Vera Sustelo é um dos exemplos atuais da aposta que os jovens agricultores estão a dar no Algarve. Formada em engenharia agronómica, produz citrinos no concelho de Silves, seguindo a tradição familiar. Nesta entrevista, fala das dificuldades e desafios do setor, sobretudo no sul do país.
Entrevista: Ana Clara
AGROTEC: Fale-me um pouco da sua produção de citrinos no Algarve?
VERA SUSTELO: Tenho 65 ha de citrinos. Produzimos maioritariamente laranja. Tirei o curso de Engenharia Agronómica na Universidade do Algarve e segui os passos da minha família, enquanto produtora de citrinos. Trabalho na Frutarade e desde 2016 tenho a empresa "Quinta da Barragoa”, uma sociedade familiar.
AG: Onde está localizada?
VS: Os pomares estão localizados, maioritariamente, no concelho de Silves, o que, pela proximidade com os restantes pomares da minha família, facilita na gestão de máquinas e mão de obra.

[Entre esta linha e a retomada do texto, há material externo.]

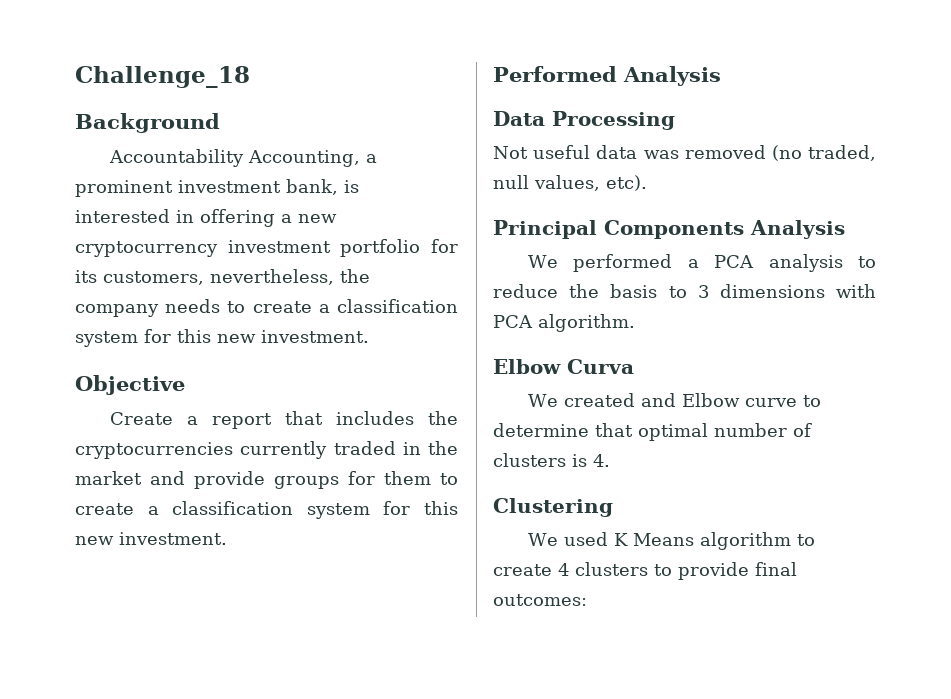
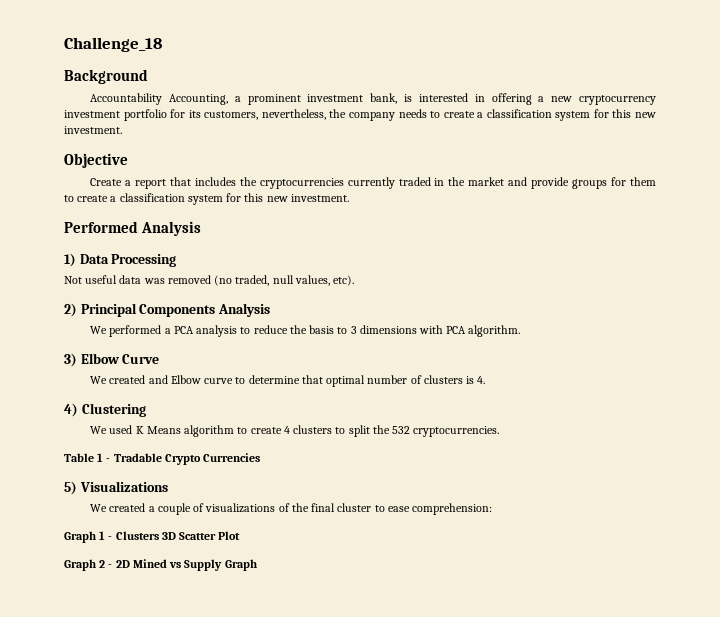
(721, 76) none -> [64,253,76,267] 1)
(647, 183) none -> [64,303,77,317] 2)
[493,359,634,374] Elbow Curva -> [64,353,160,367] 3) Elbow Curve
(610, 460) none -> [64,403,78,417] 4)
[678,562,797,580] [493,594,587,606] provide final outcomes: -> [348,425,500,437] [64,453,261,465] [64,481,168,495] [90,503,492,515] [64,531,241,543] [64,559,257,571] split the 532 cryptocurrencies. // Table 1 - Tradable Crypto Currencies // 5) Visualizations // We created a couple of visualizations of the final cluster to ease comprehension: // Graph 1 - Clusters 3D Scatter Plot // Graph 2 - 2D Mined vs Supply Graph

AG: O Algarve é, por excelência, um centro produtor de citrinos. Que condições ideais tem o território para a produção, além das climáticas?
VS: Para além das condições edafo-climáticas e de, por enquanto, recursos hídricos suficientes, o Algarve possui uma ampla experiência dos empresários e engenheiros nesta cultura, que leva a que cada vez mais se produza atendendo à máxima qualidade da produção.
AG: A nível de apoios à produção, em relação a si, a que tipo de apoios se candidatou ou teve?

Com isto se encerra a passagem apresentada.